Significant advantages can be derived from the combination of model organism databases and flux balance modeling represented by MetaFlux. Interpretation of the EcoCyc database as a flux balance model results in a highly accurate metabolic model and provides a rigorous consistency check for information stored in the database.
基于约束的大肠杆菌代谢通量模型在基因组规模的细胞代谢计算研究中发挥了关键作用。我们试图开发一种下一代基于约束的大肠杆菌模型,该模型在实现频繁更新且易于使用的同时,能提高表型预测准确性。我们还试图将模型预测结果与实验数据进行比较,以突出大肠杆菌生物学中存在的未解决问题。

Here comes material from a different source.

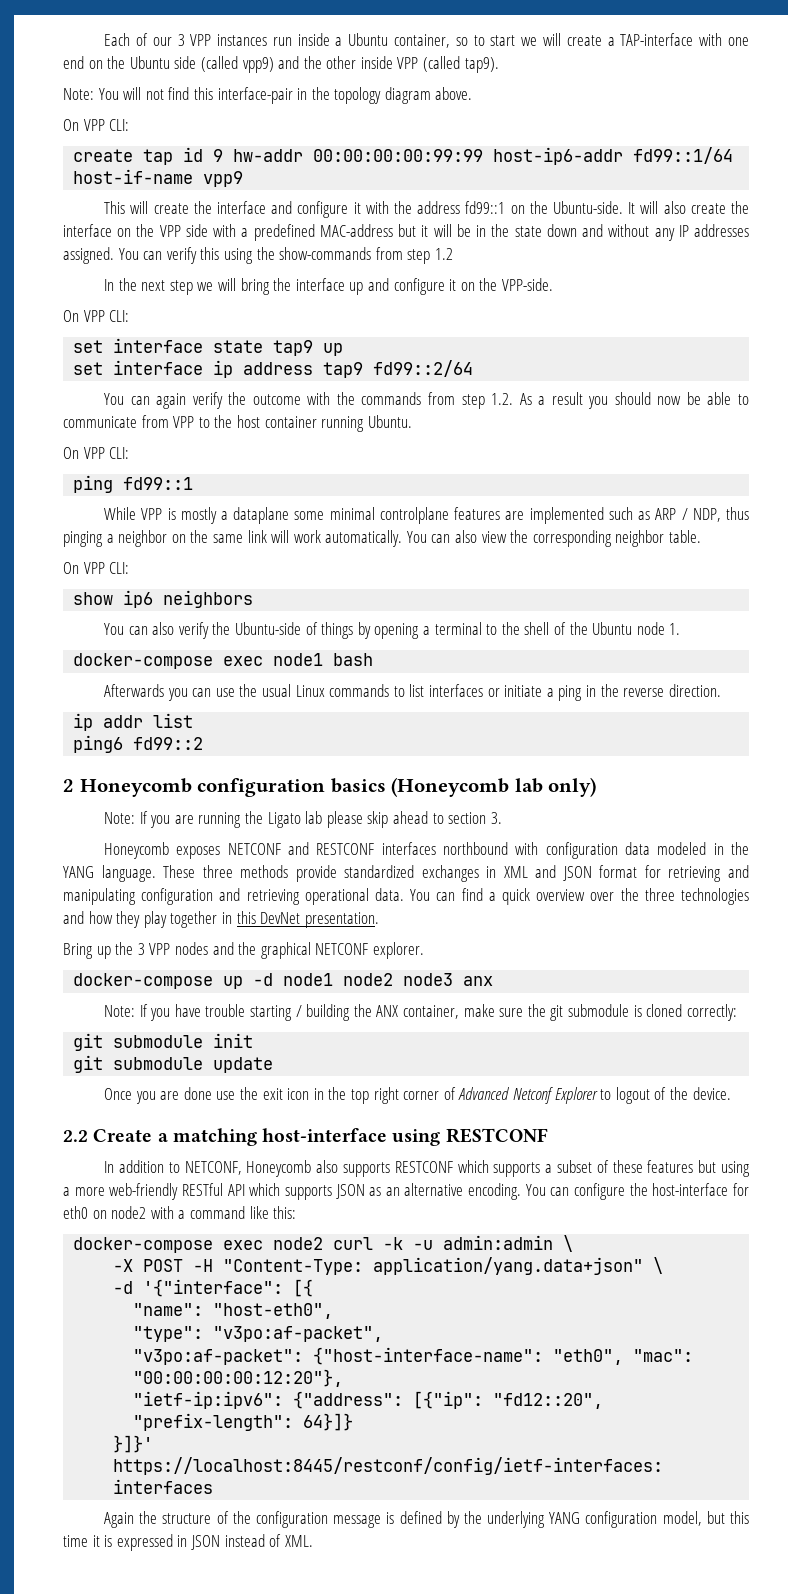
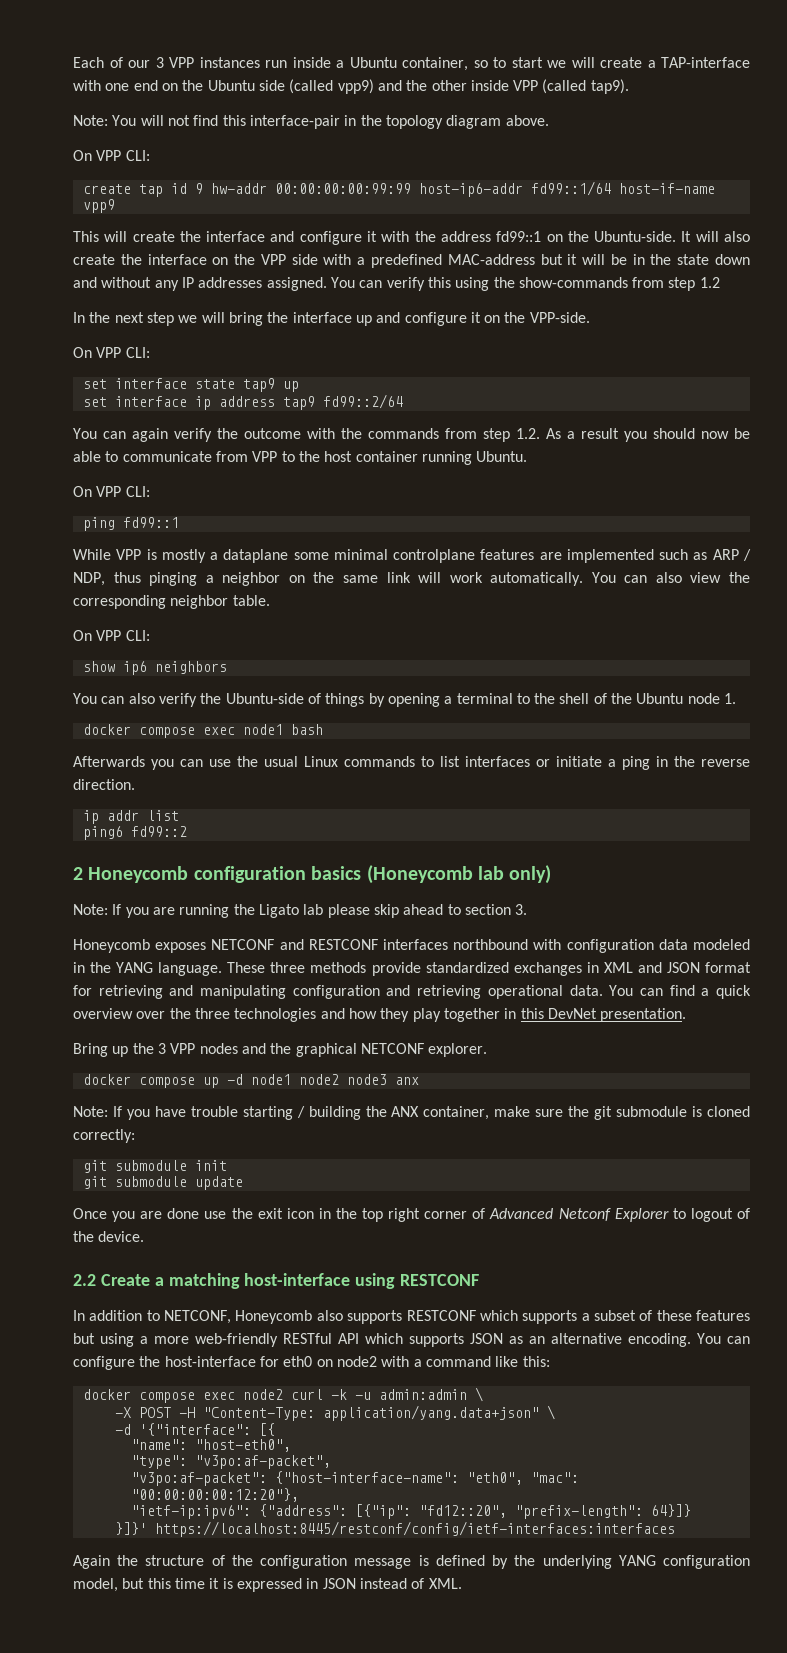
[73,653,214,669] docker-compose -> [82,724,195,738] docker compose
[73,973,214,989] docker-compose -> [82,1074,195,1088] docker compose
[73,1237,214,1253] docker-compose -> [82,1389,195,1403] docker compose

我们展示了EcoCyc - 18.0 - GEM,这是大肠杆菌K - 12 MG1655代谢网络的一个基因组规模模型。该模型是使用MetaFlux软件根据EcoCyc的当前状态自动生成的,每年能够发布多个模型更新版本。EcoCyc - 18.0 - GEM包含1445个基因、2286个独特的代谢反应和1453个独特的代谢物。我们展示了对该模型的三部分验证,在广度和准确性方面取得了新的突破:(i)将好氧和厌氧葡萄糖培养中的模拟生长与恒化器培养的实验结果以及大肠杆菌建模文献中的模拟结果进行比较。(ii)对模型中代表的1445个基因进行必需性预测,其中EcoCyc - 18.0 - GEM在预测实验性基因敲除的生长表型时,准确率提高到了95.2%。(iii)在431种不同培养基条件下进行营养物质利用预测,该模型的总体准确率达到了80.7%。该模型源自EcoCyc,能够通过EcoCyc网站进行查询和可视化,便于通过检查实现模型的重用和验证。我们对EcoCyc - 18.0 - GEM预测结果与实验数据之间的差异进行了广泛研究,以突出大肠杆菌建模人员和实验人员感兴趣的领域,包括70个关于葡萄糖的基因必需性错误预测、80个关于甘油的基因必需性错误预测以及83个营养物质利用错误预测。
模型生物数据库和由MetaFlux代表的通量平衡建模相结合可带来显著优势。将EcoCyc数据库解释为通量平衡模型可得到一个高度准确的代谢模型,并为数据库中存储的信息提供严格的一致性检查。